Lucid Virtu and Intel Quick Sync: Pairing GPUs

The reason Virtu is considered such a big deal is simple:  Sandy Bridge's iGPU transcodes video incredibly quickly; the speedup is similar to what we saw when Badaboom debuted. That program proved that leveraging Nvidia's CUDA technology could cut transcode times significantly compared to a standard CPU—without sacrificing image quality.

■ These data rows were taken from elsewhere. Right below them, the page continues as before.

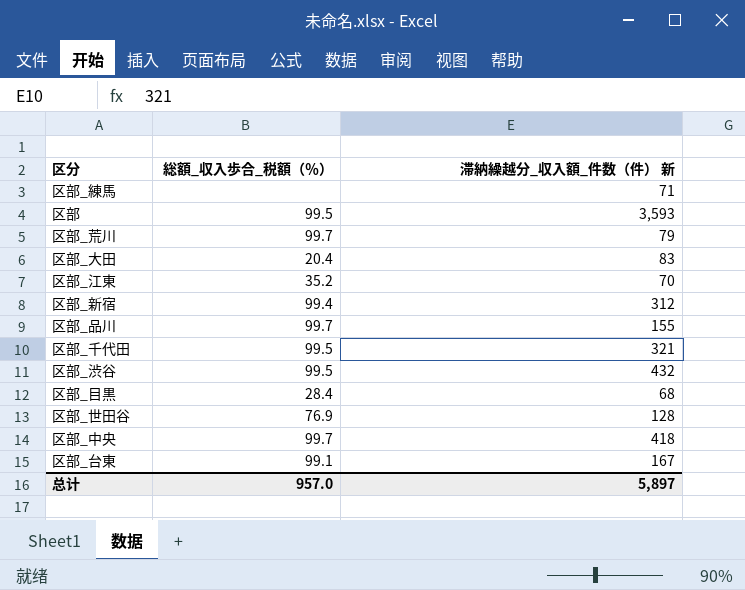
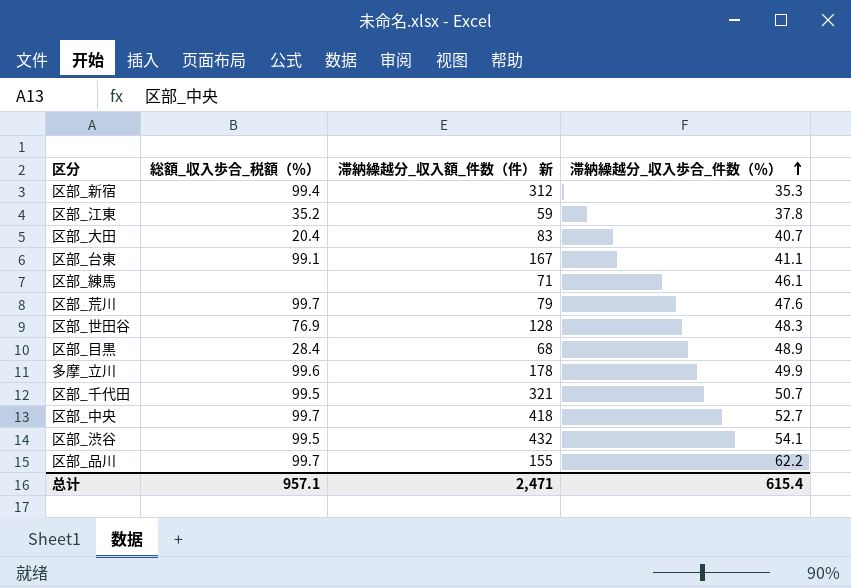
row order: none -> 滞納繰越分_収入歩合_件数（％） ascending
column 滞納繰越分_収入歩合_件数（％） | position: none -> 4
row 区部: 99.5 | 3,593 -> none
区部_江東 | 滞納繰越分_収入額_件数（件） 新: 70 -> 59
row 多摩_立川: none -> 99.6 | 178 | 49.9
总计 | 総額_収入歩合_税額（％）: 957.0 -> 957.1
总计 | 滞納繰越分_収入額_件数（件） 新: 5,897 -> 2,471

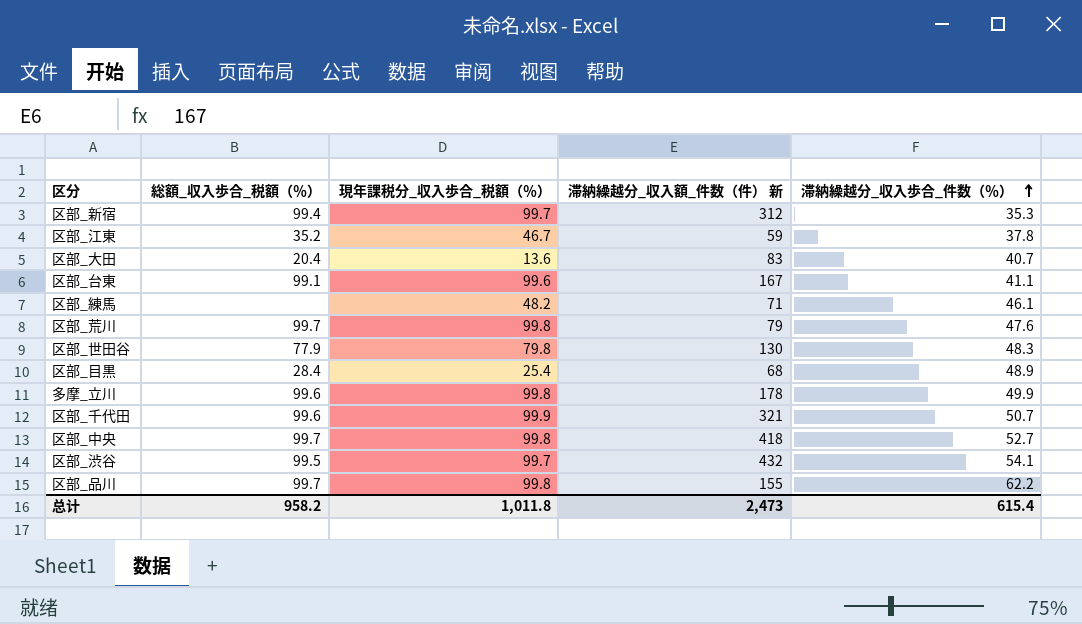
column 現年課税分_収入歩合_税額（％） | position: none -> 3
区部_世田谷 | 総額_収入歩合_税額（％）: 76.9 -> 77.9
区部_世田谷 | 滞納繰越分_収入額_件数（件） 新: 128 -> 130
区部_千代田 | 総額_収入歩合_税額（％）: 99.5 -> 99.6
总计 | 総額_収入歩合_税額（％）: 957.1 -> 958.2
总计 | 滞納繰越分_収入額_件数（件） 新: 2,471 -> 2,473

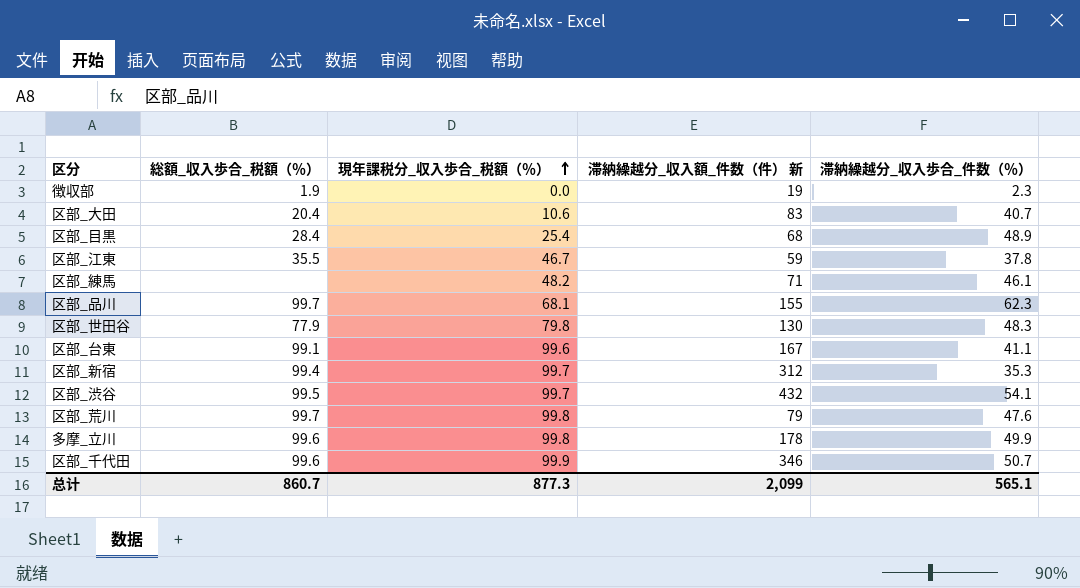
row order: 滞納繰越分_収入歩合_件数（％） ascending -> 現年課税分_収入歩合_税額（％） ascending
row 区部_中央: 99.7 | 99.8 | 418 | 52.7 -> none
row 徴収部: none -> 1.9 | 0.0 | 19 | 2.3
区部_大田 | 現年課税分_収入歩合_税額（％）: 13.6 -> 10.6
区部_江東 | 総額_収入歩合_税額（％）: 35.2 -> 35.5
区部_品川 | 現年課税分_収入歩合_税額（％）: 99.8 -> 68.1
区部_品川 | 滞納繰越分_収入歩合_件数（％）: 62.2 -> 62.3
区部_千代田 | 滞納繰越分_収入額_件数（件） 新: 321 -> 346
总计 | 総額_収入歩合_税額（％）: 958.2 -> 860.7
总计 | 現年課税分_収入歩合_税額（％）: 1,011.8 -> 877.3
总计 | 滞納繰越分_収入額_件数（件） 新: 2,473 -> 2,099
总计 | 滞納繰越分_収入歩合_件数（％）: 615.4 -> 565.1

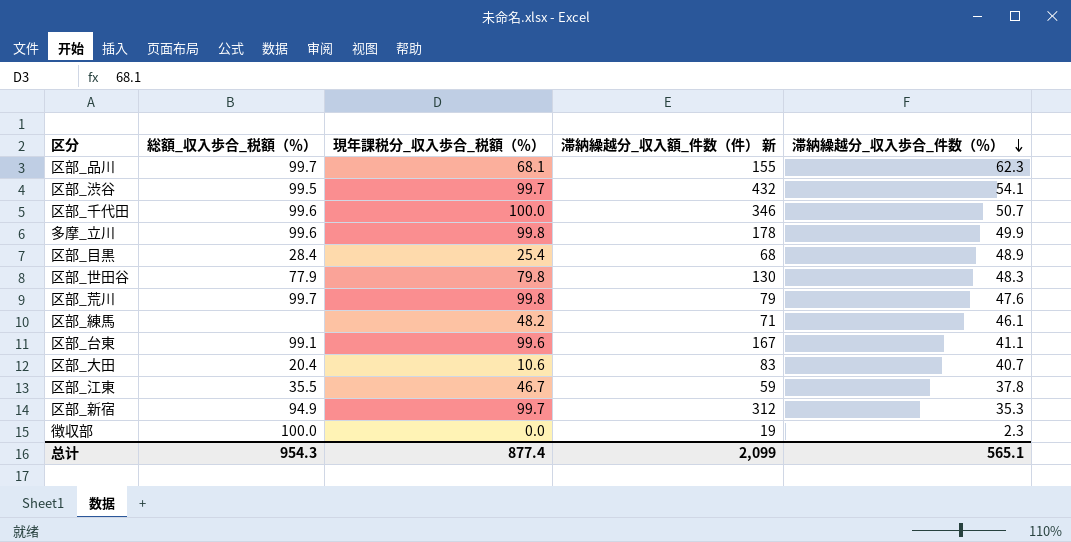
row order: 現年課税分_収入歩合_税額（％） ascending -> 滞納繰越分_収入歩合_件数（％） descending
区部_千代田 | 現年課税分_収入歩合_税額（％）: 99.9 -> 100.0
区部_新宿 | 総額_収入歩合_税額（％）: 99.4 -> 94.9
徴収部 | 総額_収入歩合_税額（％）: 1.9 -> 100.0
总计 | 総額_収入歩合_税額（％）: 860.7 -> 954.3
总计 | 現年課税分_収入歩合_税額（％）: 877.3 -> 877.4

At present, typical users probably do precious little transcoding, but this could easily change in the not-too-distant future. The proliferation of tablets and media-rich smartphones will give consumers the ability to view content on a variety of devices. Scaling that content to fit both the TV and the iPhone requires transcoding and Sandy Bridge delivers in spades.

At present, only two programs support Intel's Quick Sync technology:  Arcsoft Media Converter 7 and Cyberlink's MediaEspresso 6.5. We opted to focus on MediaEspresso, but have included performance results for the NV GTX 480 when using Badaboom as well. We transcoded a 720P rip of The Incredibles into an iPhone-compatible format and averaged the time-to-encode over three consecutive runs.

Our testbed consisted of an Intel Sandy Bridge 2600K processor (3.4GHz, Intel HD Graphics 3000), an Intel BOXDH55PJ H55 motherboard, 8GB of DDR3-1333 RAM in two 4GB sticks, and a 1TB WD Caviar Black. All tests were run multiple times and averaged. 



We didn't expect to see MediaEspresso outpace Badaboom's CUDA-powered encode times by such a wide margin, but the gap was quite distinct. The 2600K only lags the GTX 480 in Badaboom by a small margin but we expect this is because we're encoding a low-resolution video. The gap between GPU and CPU transcoding performance will always vary depending on the type of encode being done and the various post-processing effects that are applied.

Quick Sync blows everything else away. At just over four minutes to encode a nearly two-hour movie it takes just 63 percent as long as its next-closest competitor, the GTX 480. The presence of the GTX 480 doesn't impact Quick Sync performance at all.

When it comes to Intel's transcode functionality, Lucid has things tightened up and good to go. Things are a bit less certain on the gaming side. We tested two games and both 3DMark's with Virtu enabled; results are below:



3DMark Vantage's performance scarcely twitched with Virtu enabled; there were no signs of visual artifacts or other rendering issues.


Things are much the same in 3DMark 11, although we saw a small drop of about seven percent when we enabled Intel's HD 3000 graphics.We thought we might see problems here since 3DMark 11 uses DirectX 11 while Sandy Bridge's GPU only supports DX 10.1, but nothing of the sort occurred.



Dirt 2 showed a falloff when the GTX 480 was paired with the HD 3000, though not a serious one. The software version we tested was a Release Candidate, not the final version. Issues like this may be entirely resolved by the time Virtu ships out.



The performance difference between the GTX 480 and the GTX 480 with Intel's HD 3000 enabled is well within the margin of error here.

One Significant Annoyance:



The screenshot above (and it's not-shown ATI counterpart) constitute the one thing we dislike about Virtu. While the software is running, there's no way to access NV or ATI control panels—Virtu convinces Windows that it's actually running off the SB GPU. It's unclear if Lucid has a way to eliminate this quirk—the software can be shut off at the task bar, but the display cable must still be shifted back to the discrete GPU.

If you don't mess with the control panel and prefer to define things using in-game controls, there's nothing to worry about here.